--- Problem details ---
No pictures, everything else exact: set down the entries in full.

--- Source records ---
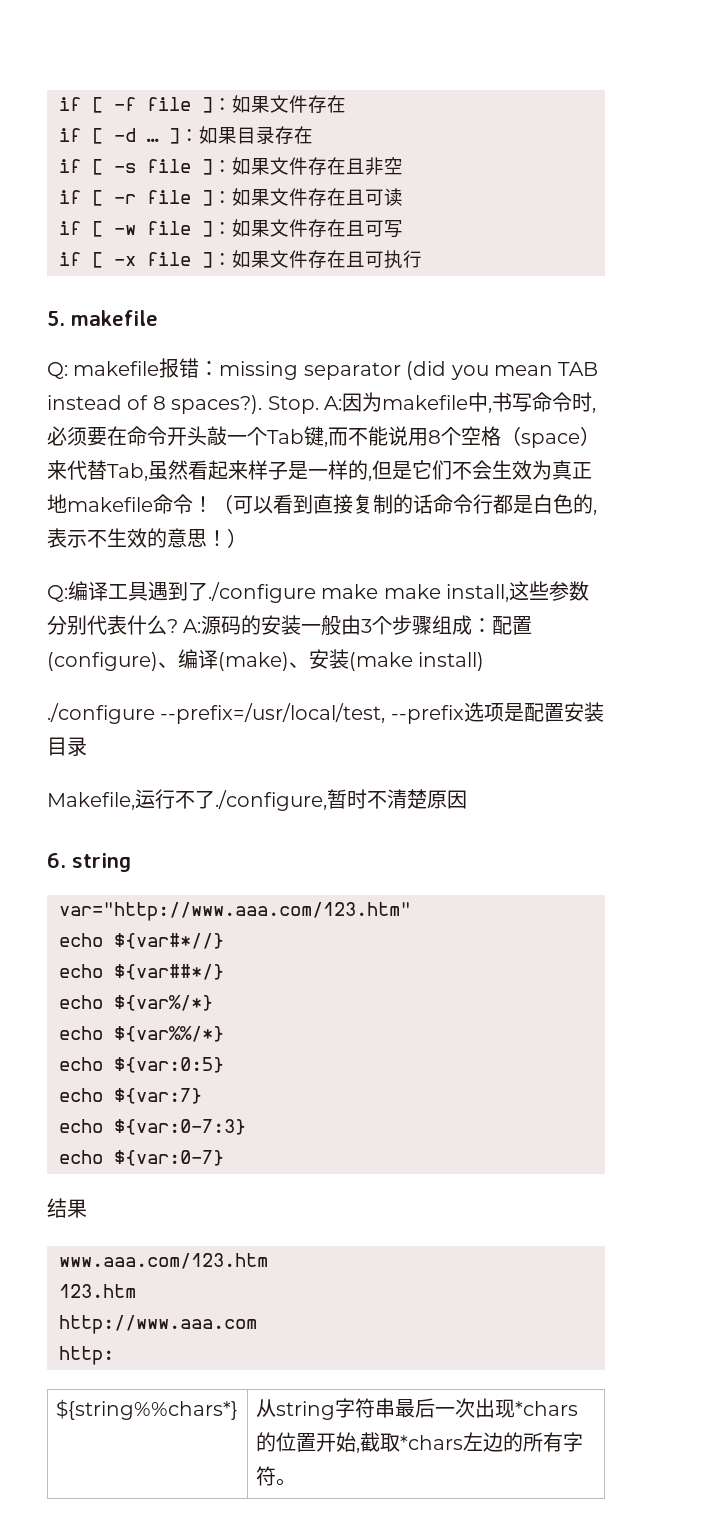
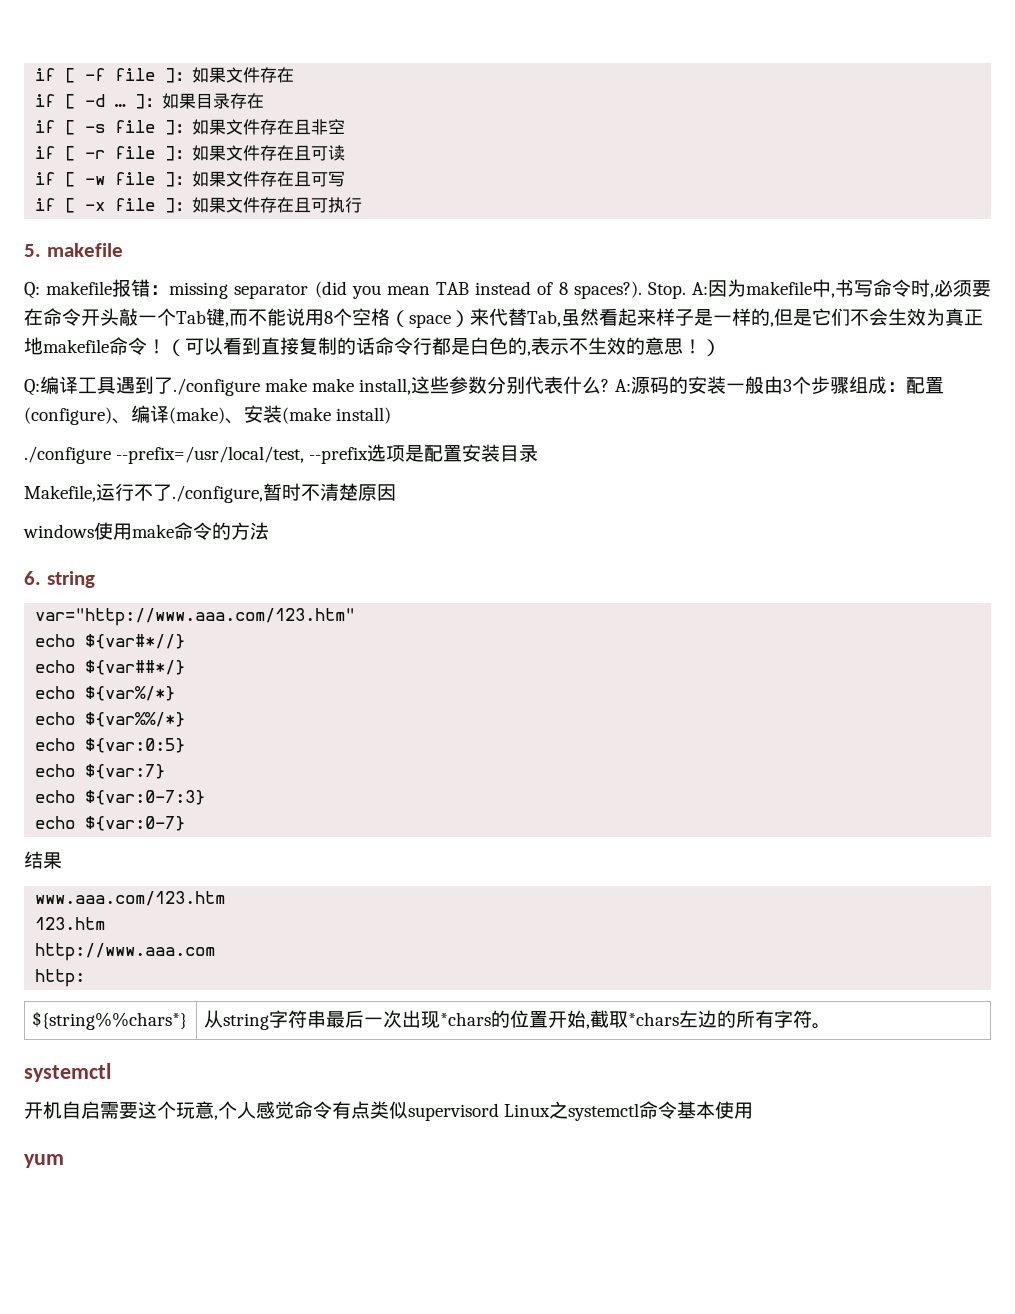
(467, 799) none -> [23,522,269,540] // windows使用make命令的方法
(296, 1482) none -> [24,1063,111,1082] [24,1101,754,1121] [24,1154,64,1168] // systemctl // 开机自启需要这个玩意,个人感觉命令有点类似supervisord Linux之systemctl命令基本使用 // yum

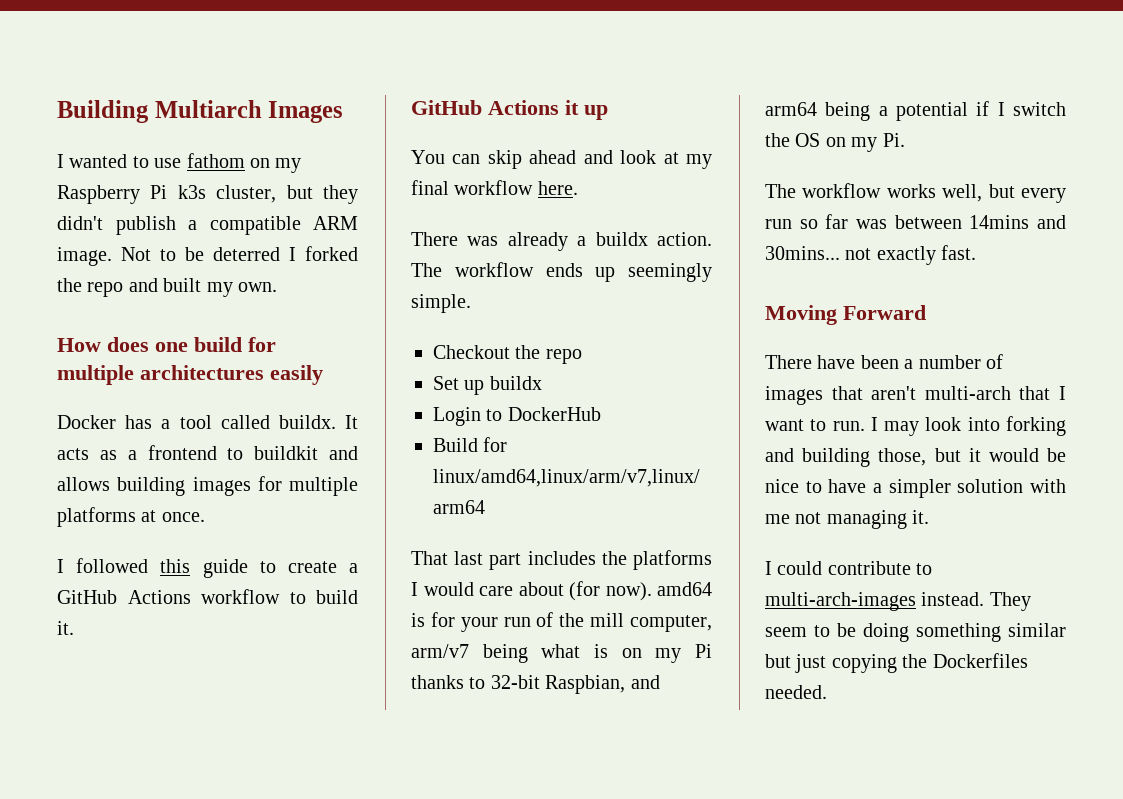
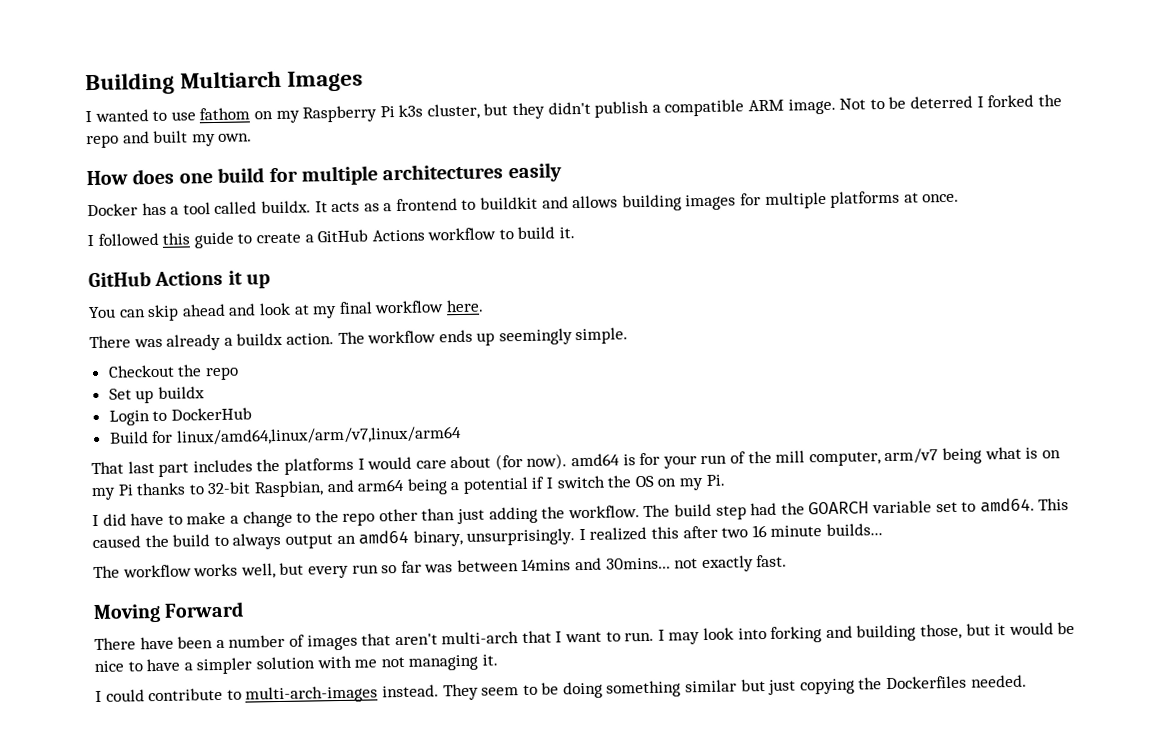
(905, 140) none -> [92,497,1070,528] [92,523,884,550] // I did have to make a change to the repo other than just adding the workflow. The build step had the GOARCH variable set to amd64. This caused the build to always output an amd64 binary, unsurprisingly. I realized this after two 16 minute builds...

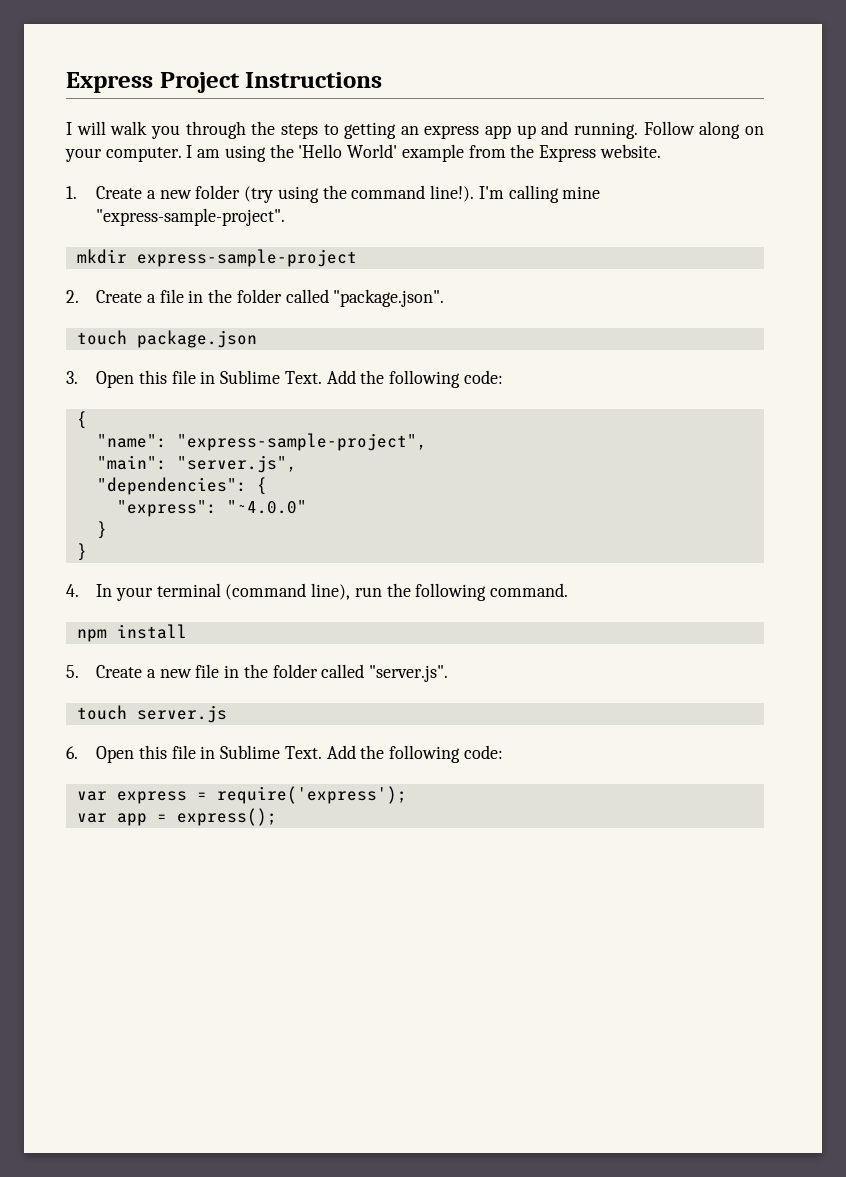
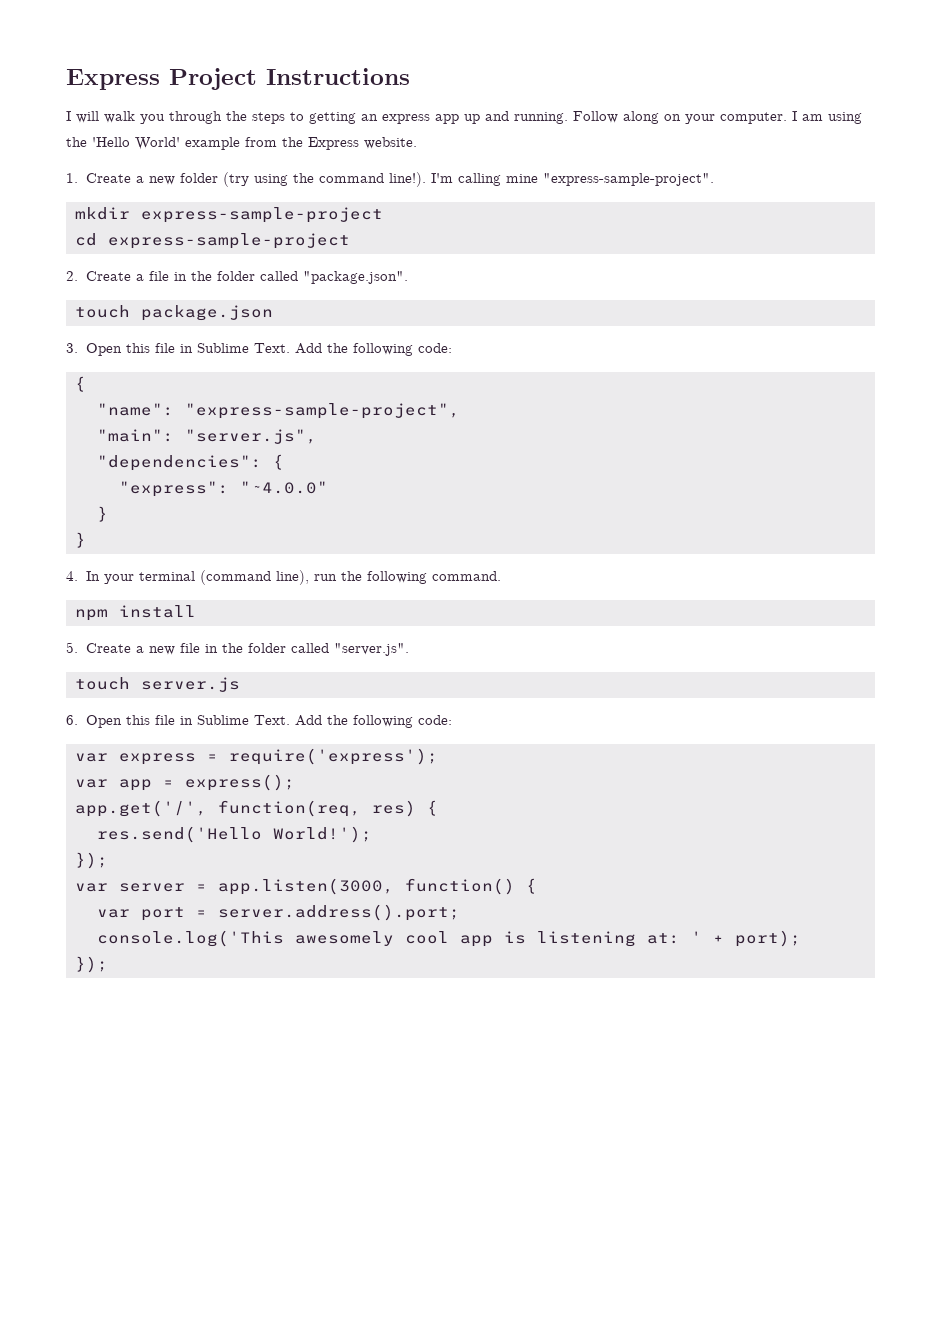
(357, 258) none -> [75,233,350,249] // cd express-sample-project
(277, 817) none -> [75,800,438,817] [97,826,372,843] [75,852,108,869] [75,878,537,895] [97,904,460,921] [97,930,801,947] [75,956,108,973] // app.get('/', function(req, res) { // res.send('Hello World!'); // }); // var server = app.listen(3000, function() { // var port = server.address().port; // console.log('This awesomely cool app is listening at: ' + port); // });

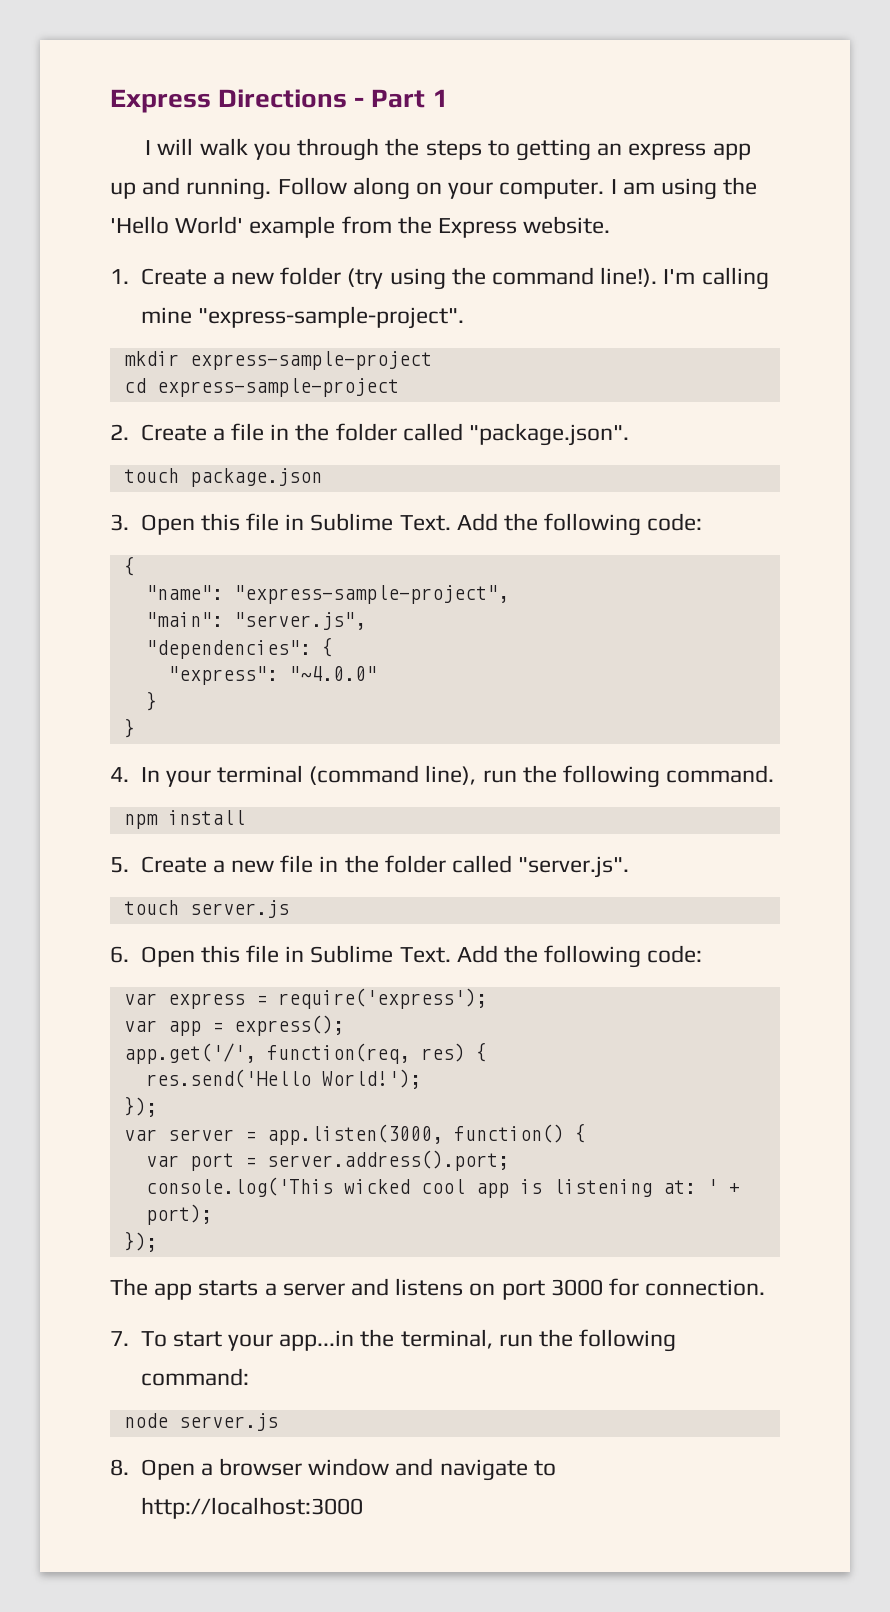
[66,68,410,90] Express Project Instructions -> [110,89,448,113] Express Directions - Part 1
[295,931,394,946] awesomely -> [343,1179,410,1194] wicked
(108, 964) none -> [110,1278,766,1300] [110,1329,677,1352] [140,1368,249,1386] [123,1413,278,1431] [110,1458,556,1481] [140,1497,363,1519] // The app starts a server and listens on port 3000 for connection. // 7. To start your app...in the terminal, run the following command: // node server.js // 8. Open a browser window and navigate to http://localhost:3000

--- Written answer ---
(467, 799) none -> [23,522,269,540] // windows使用make命令的方法
(296, 1482) none -> [24,1063,111,1082] [24,1101,754,1121] [24,1154,64,1168] // systemctl // 开机自启需要这个玩意,个人感觉命令有点类似supervisord Linux之systemctl命令基本使用 // yum

(905, 140) none -> [92,497,1070,528] [92,523,884,550] // I did have to make a change to the repo other than just adding the workflow. The build step had the GOARCH variable set to amd64. This caused the build to always output an amd64 binary, unsurprisingly. I realized this after two 16 minute builds...

(357, 258) none -> [75,233,350,249] // cd express-sample-project
(277, 817) none -> [75,800,438,817] [97,826,372,843] [75,852,108,869] [75,878,537,895] [97,904,460,921] [97,930,801,947] [75,956,108,973] // app.get('/', function(req, res) { // res.send('Hello World!'); // }); // var server = app.listen(3000, function() { // var port = server.address().port; // console.log('This awesomely cool app is listening at: ' + port); // });

[66,68,410,90] Express Project Instructions -> [110,89,448,113] Express Directions - Part 1
[295,931,394,946] awesomely -> [343,1179,410,1194] wicked
(108, 964) none -> [110,1278,766,1300] [110,1329,677,1352] [140,1368,249,1386] [123,1413,278,1431] [110,1458,556,1481] [140,1497,363,1519] // The app starts a server and listens on port 3000 for connection. // 7. To start your app...in the terminal, run the following command: // node server.js // 8. Open a browser window and navigate to http://localhost:3000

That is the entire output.